Write out, word for word, only the lines from the one with "[1010,150,1059,163] [599,173,1058,190] [599,200,628,209]" to the end of the data below.

------------------------------------------------------------------------

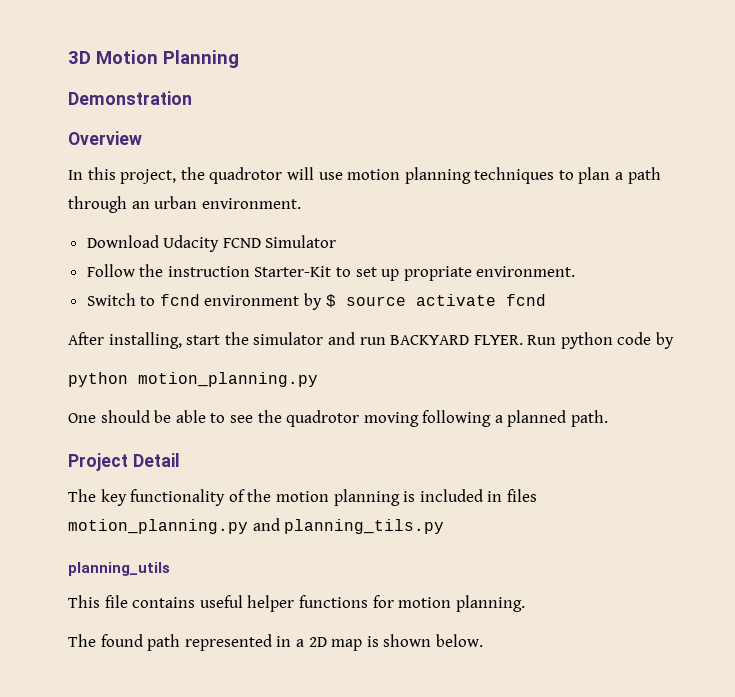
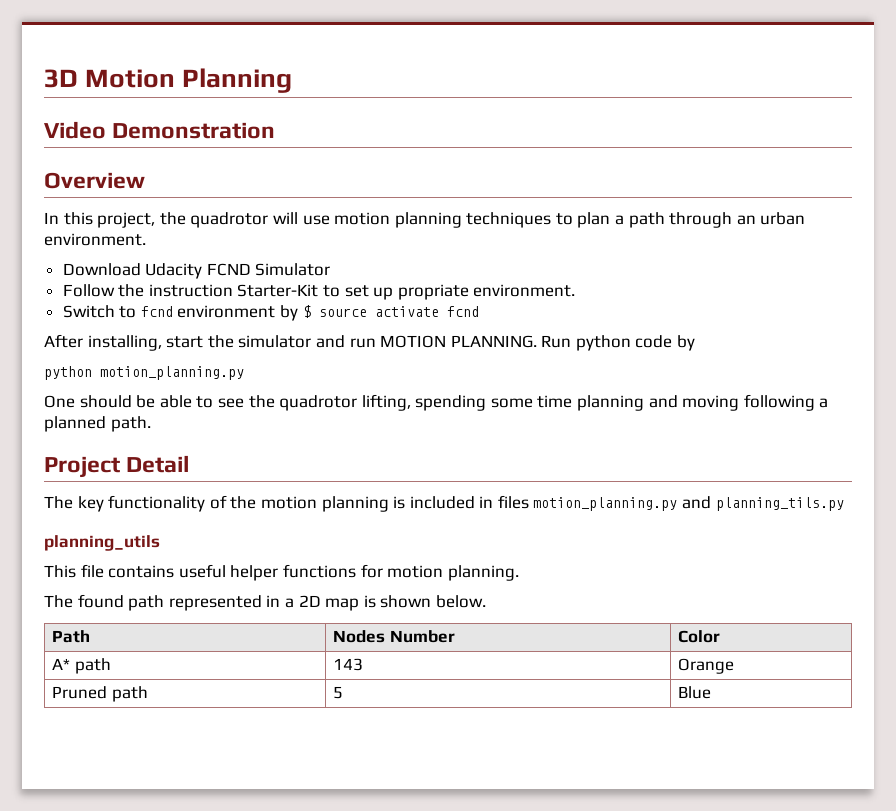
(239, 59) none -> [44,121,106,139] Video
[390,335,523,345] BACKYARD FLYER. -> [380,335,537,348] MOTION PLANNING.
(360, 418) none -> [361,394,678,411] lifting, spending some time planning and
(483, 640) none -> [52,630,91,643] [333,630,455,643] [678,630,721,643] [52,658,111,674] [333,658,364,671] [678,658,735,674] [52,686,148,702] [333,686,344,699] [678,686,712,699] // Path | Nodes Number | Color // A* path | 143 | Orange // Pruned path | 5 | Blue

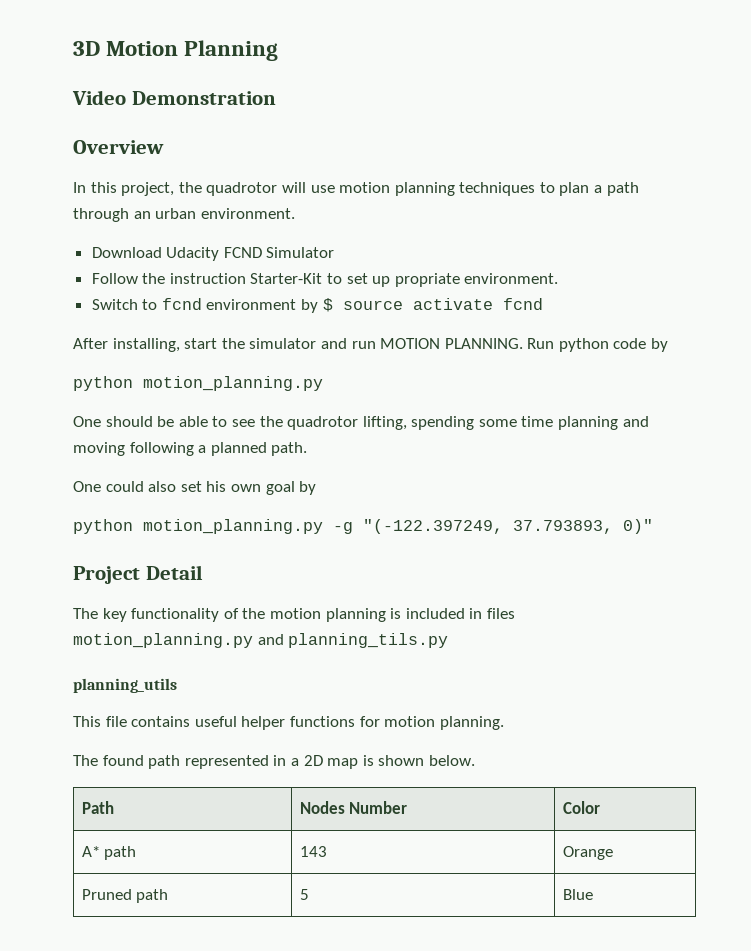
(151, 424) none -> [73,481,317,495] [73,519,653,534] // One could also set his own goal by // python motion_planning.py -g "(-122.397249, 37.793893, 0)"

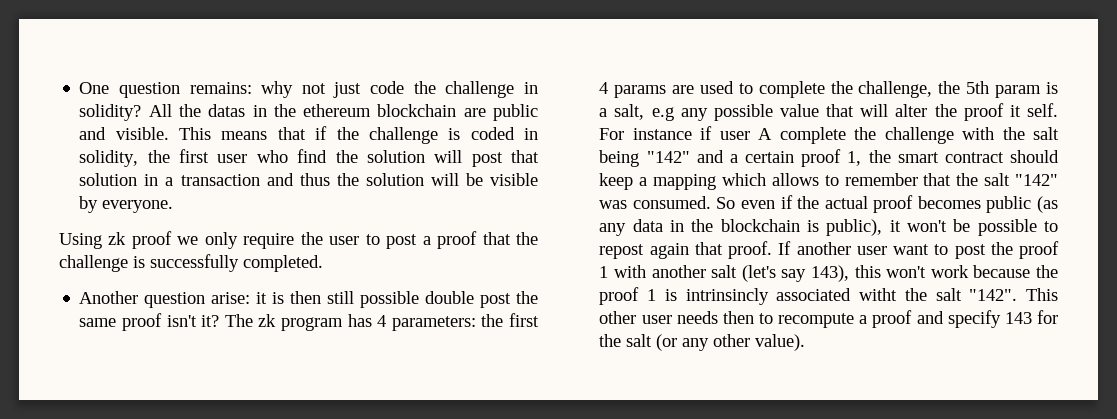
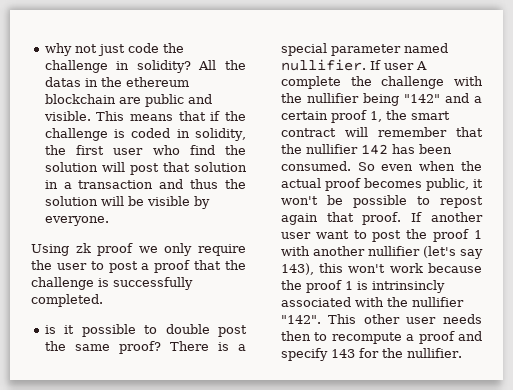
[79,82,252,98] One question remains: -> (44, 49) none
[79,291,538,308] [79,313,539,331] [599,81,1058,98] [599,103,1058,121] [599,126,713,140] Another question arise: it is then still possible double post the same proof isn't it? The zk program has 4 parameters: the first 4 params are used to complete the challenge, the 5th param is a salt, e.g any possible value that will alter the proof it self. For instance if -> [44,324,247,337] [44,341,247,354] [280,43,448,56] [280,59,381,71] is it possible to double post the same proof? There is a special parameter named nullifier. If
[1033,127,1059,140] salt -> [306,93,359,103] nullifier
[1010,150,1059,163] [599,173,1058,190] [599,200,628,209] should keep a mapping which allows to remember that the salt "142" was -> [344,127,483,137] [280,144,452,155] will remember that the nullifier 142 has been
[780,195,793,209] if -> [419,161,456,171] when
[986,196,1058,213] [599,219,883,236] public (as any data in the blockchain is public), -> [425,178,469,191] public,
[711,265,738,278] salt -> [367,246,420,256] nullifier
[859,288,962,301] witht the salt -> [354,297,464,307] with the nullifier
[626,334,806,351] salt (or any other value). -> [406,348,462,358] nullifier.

------------------------------------------------------------------------

### SOLUTION TO THE EXERCISE
[1010,150,1059,163] [599,173,1058,190] [599,200,628,209] should keep a mapping which allows to remember that the salt "142" was -> [344,127,483,137] [280,144,452,155] will remember that the nullifier 142 has been
[780,195,793,209] if -> [419,161,456,171] when
[986,196,1058,213] [599,219,883,236] public (as any data in the blockchain is public), -> [425,178,469,191] public,
[711,265,738,278] salt -> [367,246,420,256] nullifier
[859,288,962,301] witht the salt -> [354,297,464,307] with the nullifier
[626,334,806,351] salt (or any other value). -> [406,348,462,358] nullifier.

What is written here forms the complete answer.